DjangoBB LoFi version

Full Version: Karma Vram limitations - General Explanation

Root » Technical Discussion » Karma Vram limitations - General Explanation

jtk700cln

April 9, 2024 15:22:47

Hey all,
General question about vram limitations for karma for now and the foreseeable future. Seen some earlier threads indicating that there is not and never will be support for nvlink with karma xpu. Nvidia also does not support nvlink or sli on the 4090 series to begin with.
To me this means karma xpu is limited to 24 gb of vram on commercial gpus, and 48 gb of vram on professional quadros - per scene render layer, per frame. This is if you have a 4090 or an even more expensive quadro rtx.
I know 24 gb might seem like a lot, but I am currently hitting a 8 gb cap pretty quickly (2x 2070 super) when I am instancing speed trees in a scene with 4k textures. In fact the final render readout on a single layer with these trees is 50 gb of vram for a single frame- so even a 4090 wouldn’t be able to solve this.
Scene optimization, and layer setups, can get this number lower, but speaking generally, the inability to pool vram feels like a limitation for large scale vfx scenes. My cpu renderer for example, has the luxury of falling back on my 256 gb of ram- gpu no dice.
If you hit the vram cap too, the optix component will immediately disable for the entire scene. it doesn’t appear that karma has the ability to say distribute 24 gbs to vram (4090 hypothetical) and the rest to ram and continue rendering- not implying this is a simple solution mind you. I’m just pointing out that if you go over the gpu threshold, your back to cpu for the entire scene.

Karma rendering is more of a hobbyist thing for me at the moment- so take my thoughts with a grain of salt.

Is this a ubiquitous problem for all xpu and gpu renderers post nvlink now? Or are there render engines configured to leverage all the vram available- say I have 3x 4080s with 48 gbs of vram total- would redshift or vray also
limit itself to the vram on one card?
I’m about to make updates to my system (either 4090 or 2x 4070 super ti’s), so any insights on the future of xpu, it’s inherent vram limitations, and ways around this, would be appreciated, thanks!

brians

April 9, 2024 21:56:15

some random thoughts:

brians
In fact the final render readout on a single layer with these trees is 50 gb of vram for a single frame

sorry, how did you come up with this 50gb number? Is that something you got from XPU? Or some other package? XPU only loads the data it needs onto GPU (demand-loading), so it might make use of less GPU ram than you initially think.

XPU will go out-of-core for textures, although the GPU will most likely run very slowly in this state.
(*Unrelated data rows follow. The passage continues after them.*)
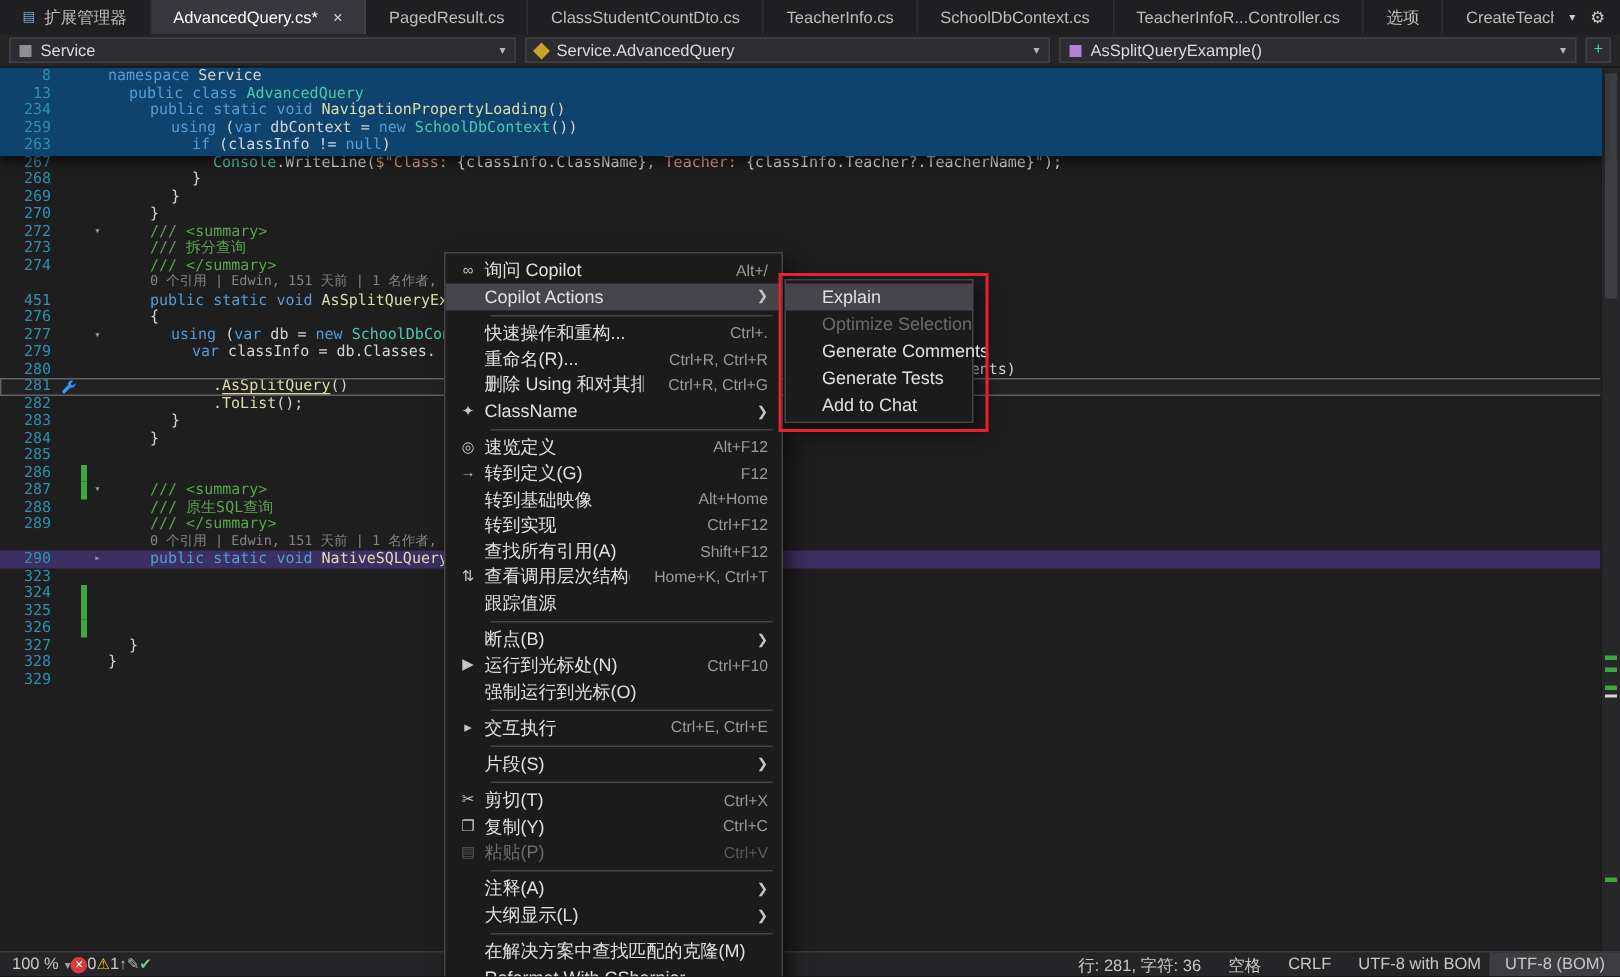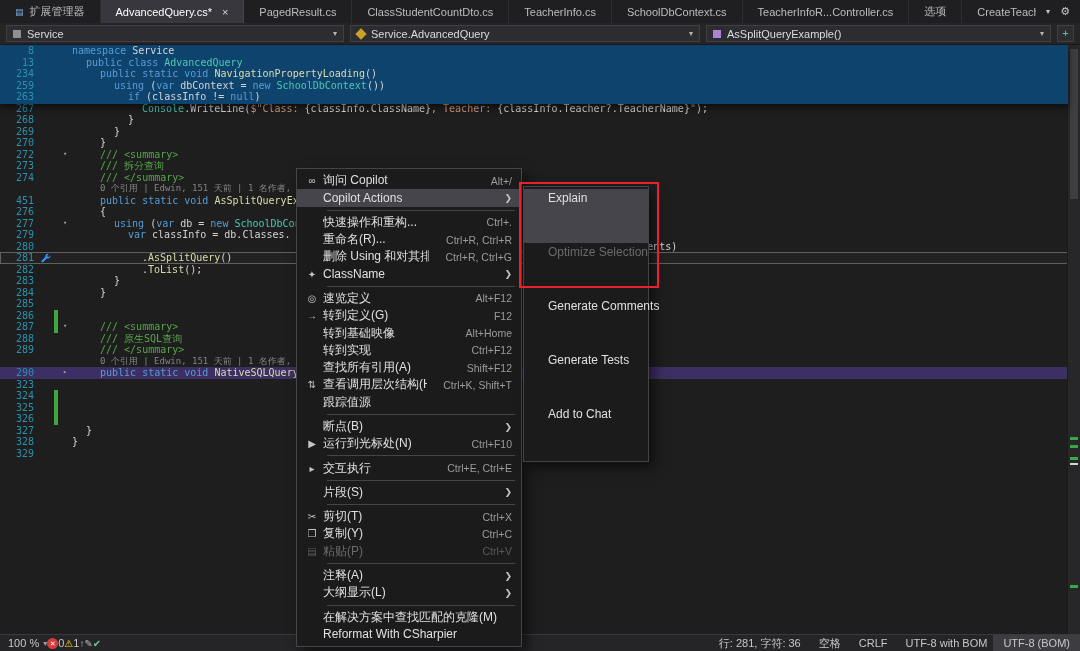"Explain" .smi { height: 36px -> 18px; padding: 0 10px 18px 24px -> 0 10px 0 24px }
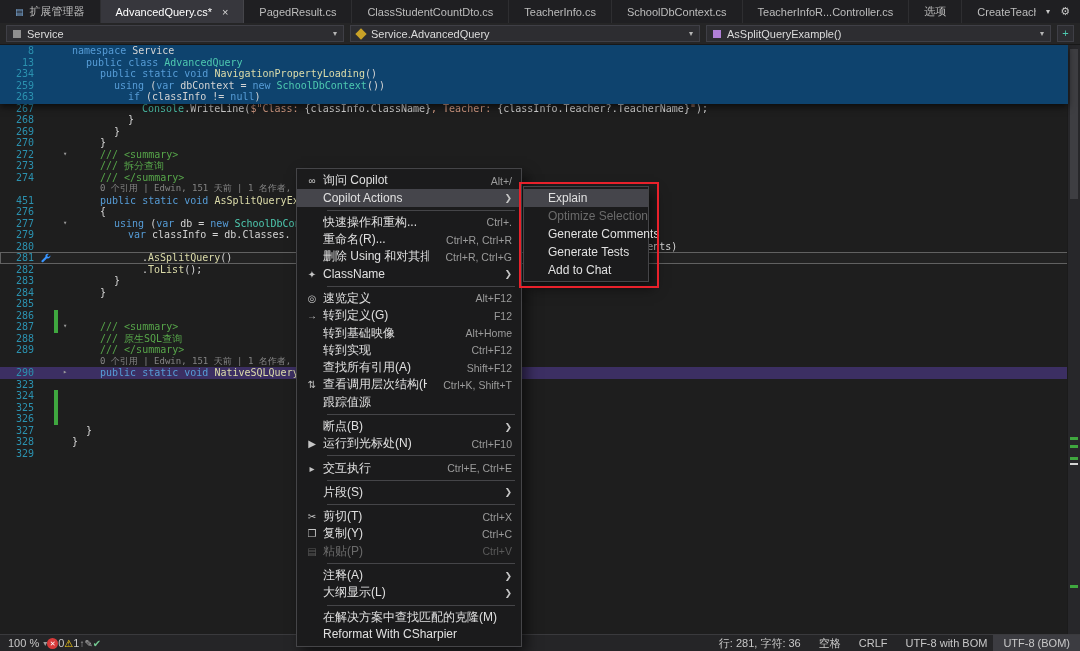"Ctrl+K, Shift+T" span.sc { text: Ctrl+K, Shift+T -> Home+K, Ctrl+T }
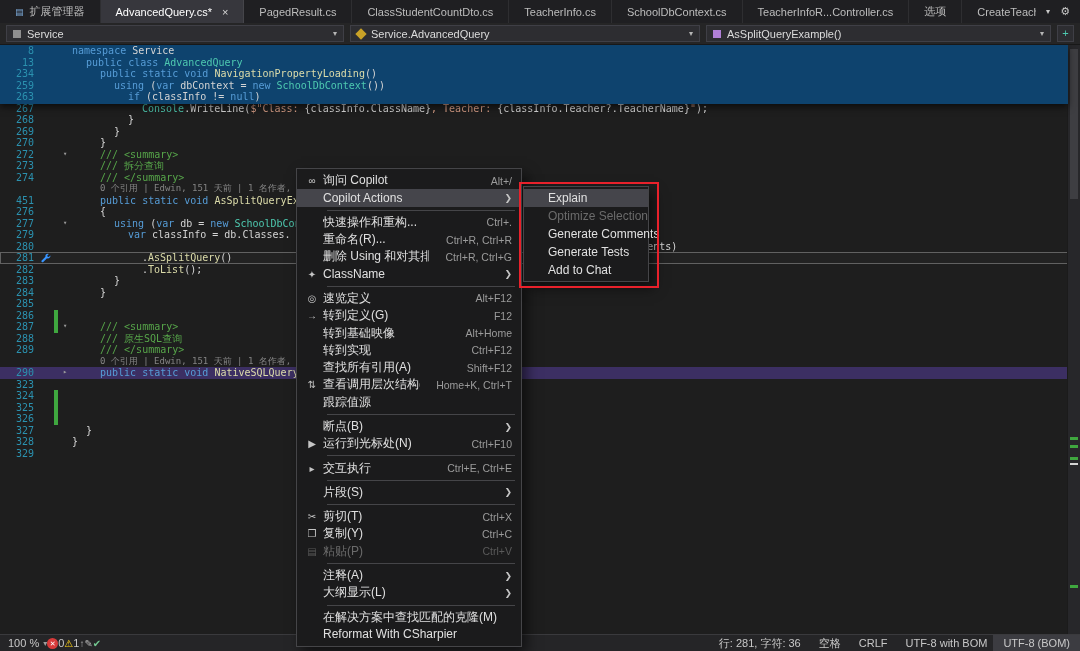"强制运行到光标(O)" div.mi { html: none -> <div> <span></span> <span>强制运行到光标(O)</span> </div> }
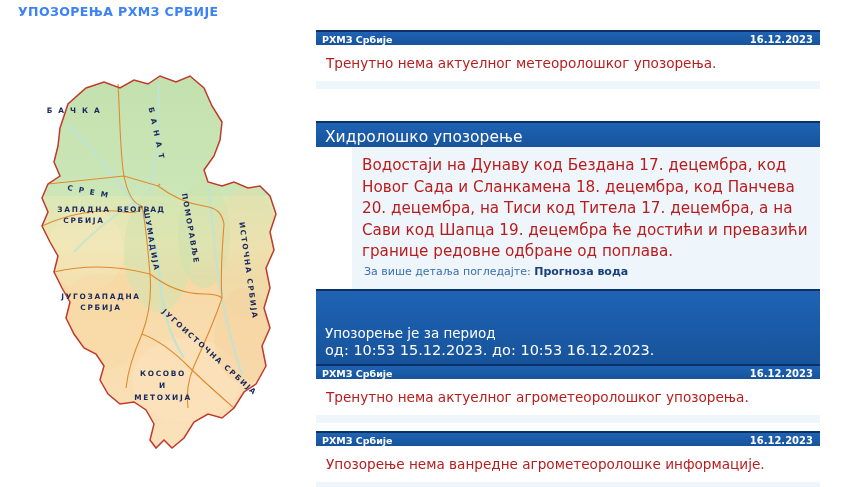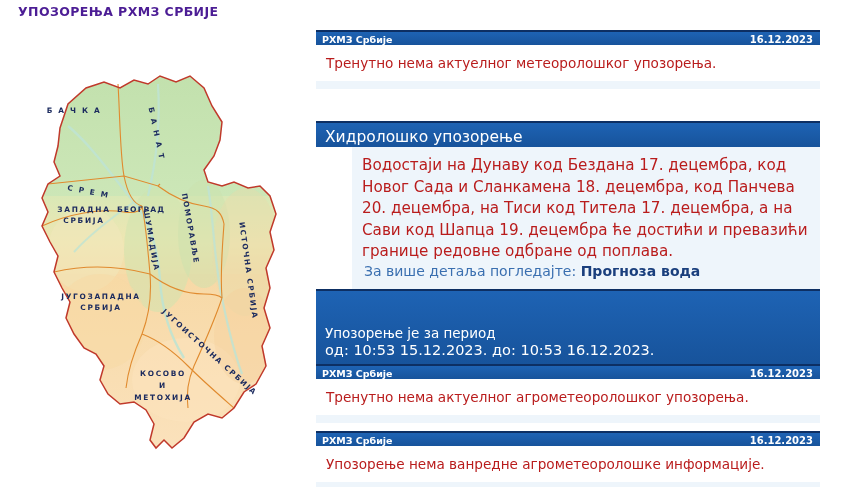"УПОЗОРЕЊА РХМЗ СРБИЈЕ" #page-title { color: #4c1d95 -> #3b82f6 }
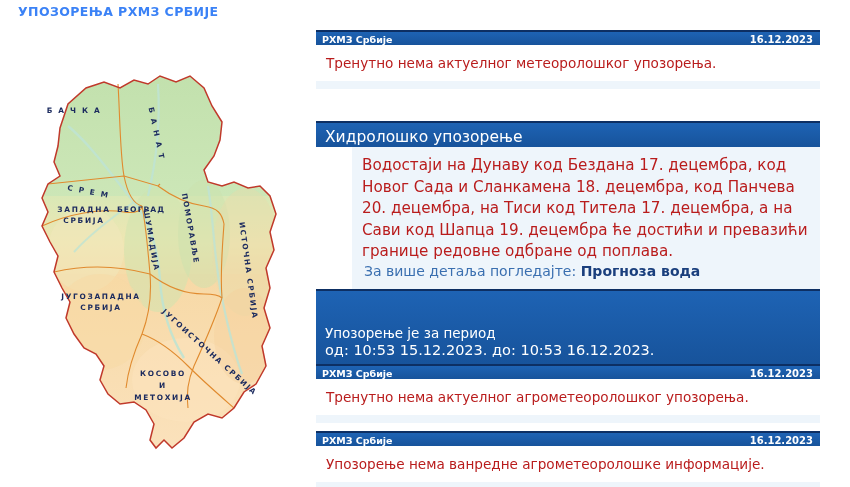"За више детаља погледајте: Прогноза" .more-line { font-size: 14px -> 11px }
On Windows, GPU memory will spill over to CPU memory (called "Shared memory") and seems to be still rather performant in this case. Please note this will not work on Linux, or if you have 2 GPUs.
https://nvidia.custhelp.com/app/answers/detail/a_id/5490/~/system-memory-fallback-for-stable-diffusion [nvidia.custhelp.com]

jtk700cln

April 10, 2024 01:33:31

Helpful Brian thanks. The readout on memory was coming from the render gallery.
I set it up using this here-

https://m.youtube.com/watch?v=q7kQh53v6Fs. [m.youtube.com]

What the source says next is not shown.